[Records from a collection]
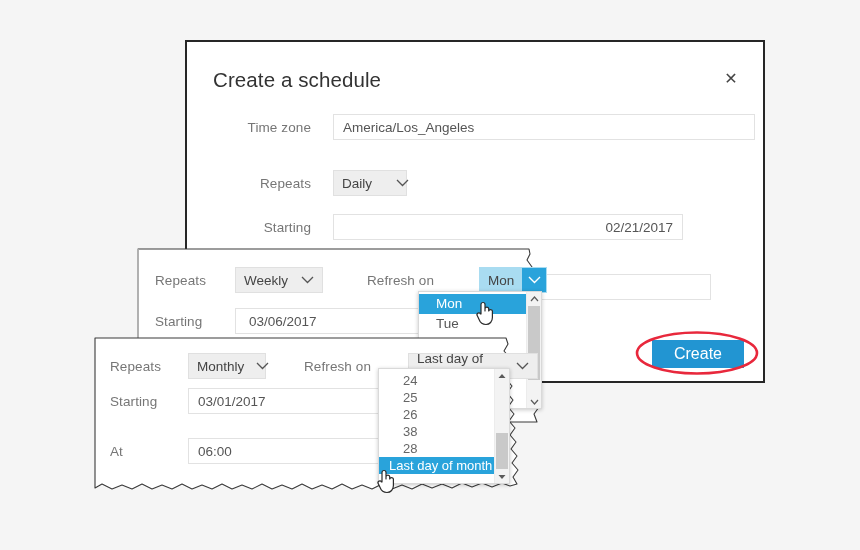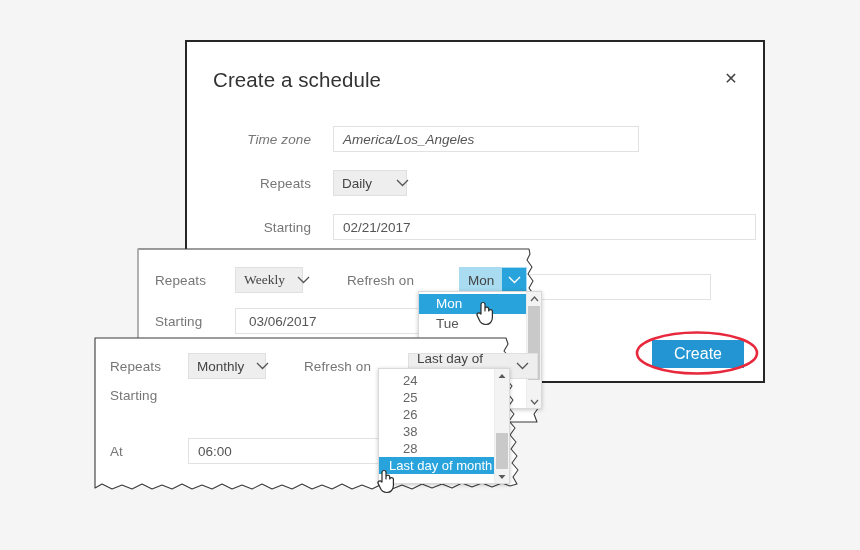--- a/index.html
+++ b/index.html
@@ -42,26 +42,26 @@
     position:absolute;left:26px;top:26px;
     font-size:20.5px;color:#333;font-weight:400;letter-spacing:.1px;
   }
   #close-btn{
     position:absolute;right:22px;top:27px;
     width:20px;height:20px;color:#444;
     font-size:16px;line-height:20px;text-align:center;cursor:pointer;
   }
   #main-dialog .row{position:absolute;left:26px;display:flex;align-items:center;}
   #main-dialog .field-label{width:120px;text-align:right;padding-right:22px;box-sizing:border-box;}
-  .row-tz{top:84px;font-style:italic;}
+  .row-tz{top:72px;}
   .row-rep{top:128px;}
   .row-start{top:172px;}
   .row-at{top:232px;}
-  #tz-input{width:306px;}
-  #start-input{width:423px;}
+  #tz-input{width:422px;}
+  #start-input{width:350px;text-align:right;}
   #at-input{width:378px;}
   #repeats-select{width:74px;gap:12px;}
 
   #create-btn{
     position:absolute;left:465px;top:298px;width:92px;height:28px;
     background:#2295d2;color:#fff;border:none;
     font-size:16px;font-family:inherit;cursor:pointer;
     display:flex;align-items:center;justify-content:center;
   }
   #create-ellipse{
@@ -72,21 +72,21 @@
   
   #weekly-panel{
     position:absolute;left:137px;top:248px;width:420px;height:175px;
     z-index:3;
   }
   #weekly-panel .content{position:absolute;left:0;top:0;width:100%;height:100%;}
   #weekly-panel .row{position:absolute;left:18px;display:flex;align-items:center;}
   #weekly-panel .field-label{width:80px;}
   .wk-row1{top:19px;}
   .wk-row2{top:60px;}
-  #weekly-repeats{width:68px;font-family:Liberation Serif, serif;}
+  #weekly-repeats{width:88px;}
   #weekly-refresh-label{margin-left:44px;width:auto;}
   #weekly-day-select{
     width:68px;margin-left:32px;background:#a9dcf1;border:1px solid #a9dcf1;
     padding:0;position:relative;
   }
   #weekly-day-select .val{padding-left:8px;color:#444;}
   #weekly-day-select .chev{
     width:24px;height:24px;background:#29a3db;
     display:flex;align-items:center;justify-content:center;margin-left:0;
   }
@@ -289,20 +289,21 @@
           <span class="chev">
             <svg width="13" height="8" viewBox="0 0 13 8">
                 <path d="M1 1 L6.5 6.5 L12 1" fill="none" stroke="#555" stroke-width="1.3"></path>
               </svg>
           </span>
         </div>
       </div>
 
       <div class="row mo-row2">
         <span class="field-label">Starting</span>
+        <div class="text-input" id="monthly-start-input">03/01/2017</div>
       </div>
 
       <div class="row mo-row3">
         <span class="field-label">At</span>
         <div class="text-input" id="monthly-at-input">06:00</div>
       </div>
     </div>
   </div>
 
   <div id="monthly-dropdown">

## Exercise brief:
Set down the entries above exactly, and keep every picture out of your copy.

## Solution below:
--- a/index.html
+++ b/index.html
@@ -42,26 +42,26 @@
     position:absolute;left:26px;top:26px;
     font-size:20.5px;color:#333;font-weight:400;letter-spacing:.1px;
   }
   #close-btn{
     position:absolute;right:22px;top:27px;
     width:20px;height:20px;color:#444;
     font-size:16px;line-height:20px;text-align:center;cursor:pointer;
   }
   #main-dialog .row{position:absolute;left:26px;display:flex;align-items:center;}
   #main-dialog .field-label{width:120px;text-align:right;padding-right:22px;box-sizing:border-box;}
-  .row-tz{top:84px;font-style:italic;}
+  .row-tz{top:72px;}
   .row-rep{top:128px;}
   .row-start{top:172px;}
   .row-at{top:232px;}
-  #tz-input{width:306px;}
-  #start-input{width:423px;}
+  #tz-input{width:422px;}
+  #start-input{width:350px;text-align:right;}
   #at-input{width:378px;}
   #repeats-select{width:74px;gap:12px;}
 
   #create-btn{
     position:absolute;left:465px;top:298px;width:92px;height:28px;
     background:#2295d2;color:#fff;border:none;
     font-size:16px;font-family:inherit;cursor:pointer;
     display:flex;align-items:center;justify-content:center;
   }
   #create-ellipse{
@@ -72,21 +72,21 @@
   
   #weekly-panel{
     position:absolute;left:137px;top:248px;width:420px;height:175px;
     z-index:3;
   }
   #weekly-panel .content{position:absolute;left:0;top:0;width:100%;height:100%;}
   #weekly-panel .row{position:absolute;left:18px;display:flex;align-items:center;}
   #weekly-panel .field-label{width:80px;}
   .wk-row1{top:19px;}
   .wk-row2{top:60px;}
-  #weekly-repeats{width:68px;font-family:Liberation Serif, serif;}
+  #weekly-repeats{width:88px;}
   #weekly-refresh-label{margin-left:44px;width:auto;}
   #weekly-day-select{
     width:68px;margin-left:32px;background:#a9dcf1;border:1px solid #a9dcf1;
     padding:0;position:relative;
   }
   #weekly-day-select .val{padding-left:8px;color:#444;}
   #weekly-day-select .chev{
     width:24px;height:24px;background:#29a3db;
     display:flex;align-items:center;justify-content:center;margin-left:0;
   }
@@ -289,20 +289,21 @@
           <span class="chev">
             <svg width="13" height="8" viewBox="0 0 13 8">
                 <path d="M1 1 L6.5 6.5 L12 1" fill="none" stroke="#555" stroke-width="1.3"></path>
               </svg>
           </span>
         </div>
       </div>
 
       <div class="row mo-row2">
         <span class="field-label">Starting</span>
+        <div class="text-input" id="monthly-start-input">03/01/2017</div>
       </div>
 
       <div class="row mo-row3">
         <span class="field-label">At</span>
         <div class="text-input" id="monthly-at-input">06:00</div>
       </div>
     </div>
   </div>
 
   <div id="monthly-dropdown">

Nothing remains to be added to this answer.